Among the entries below, tally each line where the word "juillet" appears and state only the total.

## Data
━━━━
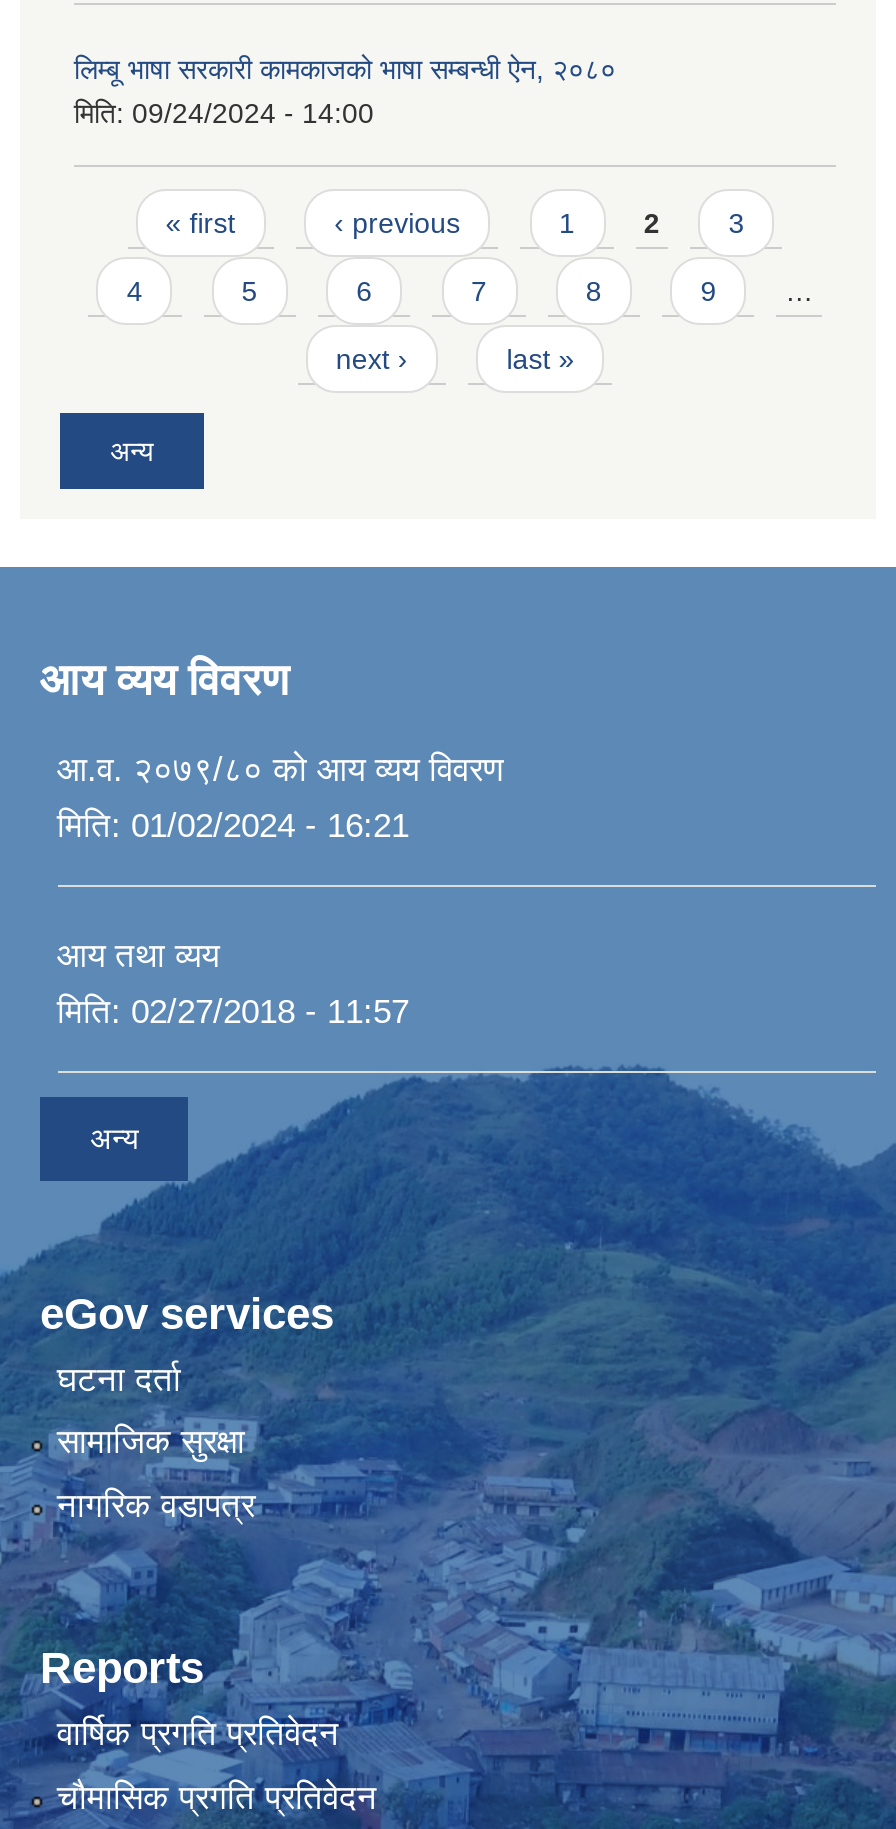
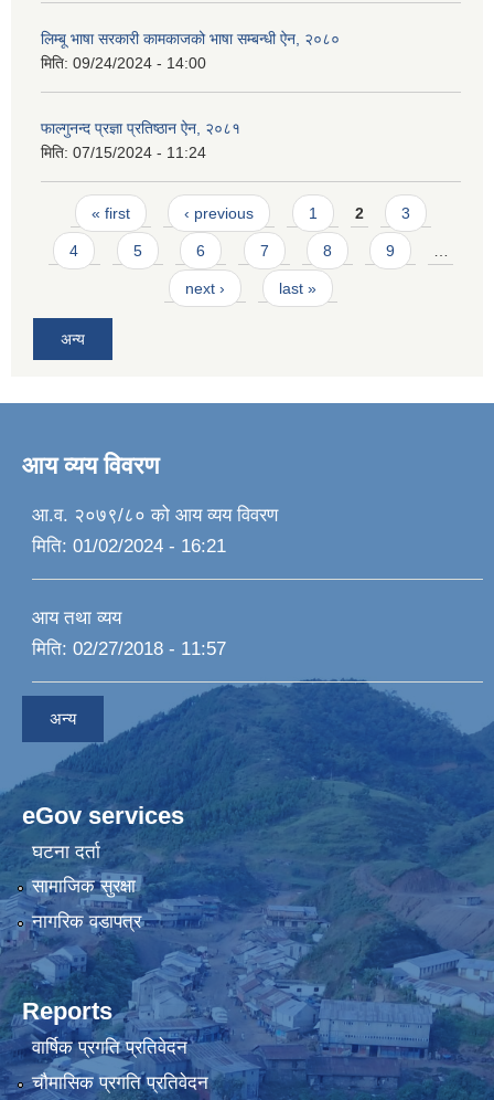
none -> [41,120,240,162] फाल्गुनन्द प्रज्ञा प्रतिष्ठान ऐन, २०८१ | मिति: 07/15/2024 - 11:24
━━━━
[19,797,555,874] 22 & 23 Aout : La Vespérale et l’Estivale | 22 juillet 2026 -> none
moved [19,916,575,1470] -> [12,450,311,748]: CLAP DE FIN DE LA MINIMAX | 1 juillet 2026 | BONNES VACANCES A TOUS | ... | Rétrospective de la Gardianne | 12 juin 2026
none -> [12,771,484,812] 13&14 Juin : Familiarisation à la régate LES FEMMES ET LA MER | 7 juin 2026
━━━━
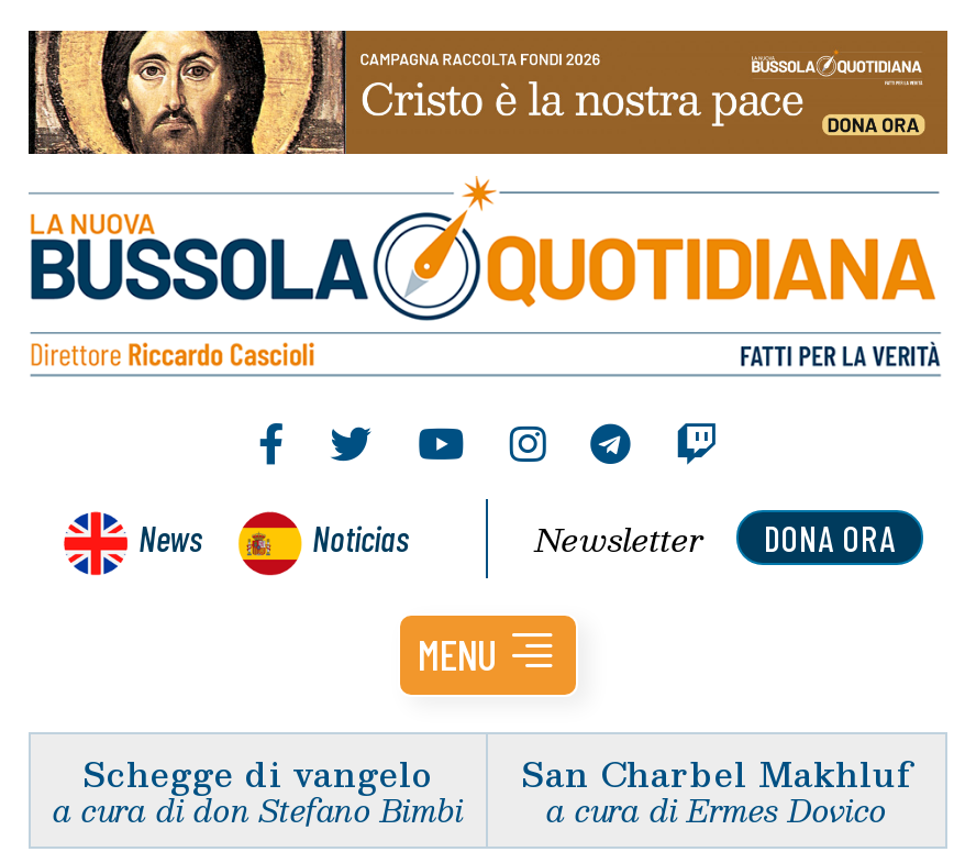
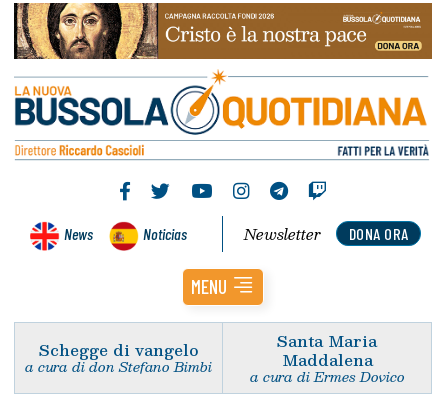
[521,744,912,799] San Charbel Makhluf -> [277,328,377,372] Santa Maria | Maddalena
━━━━
## Reply to the exercise
2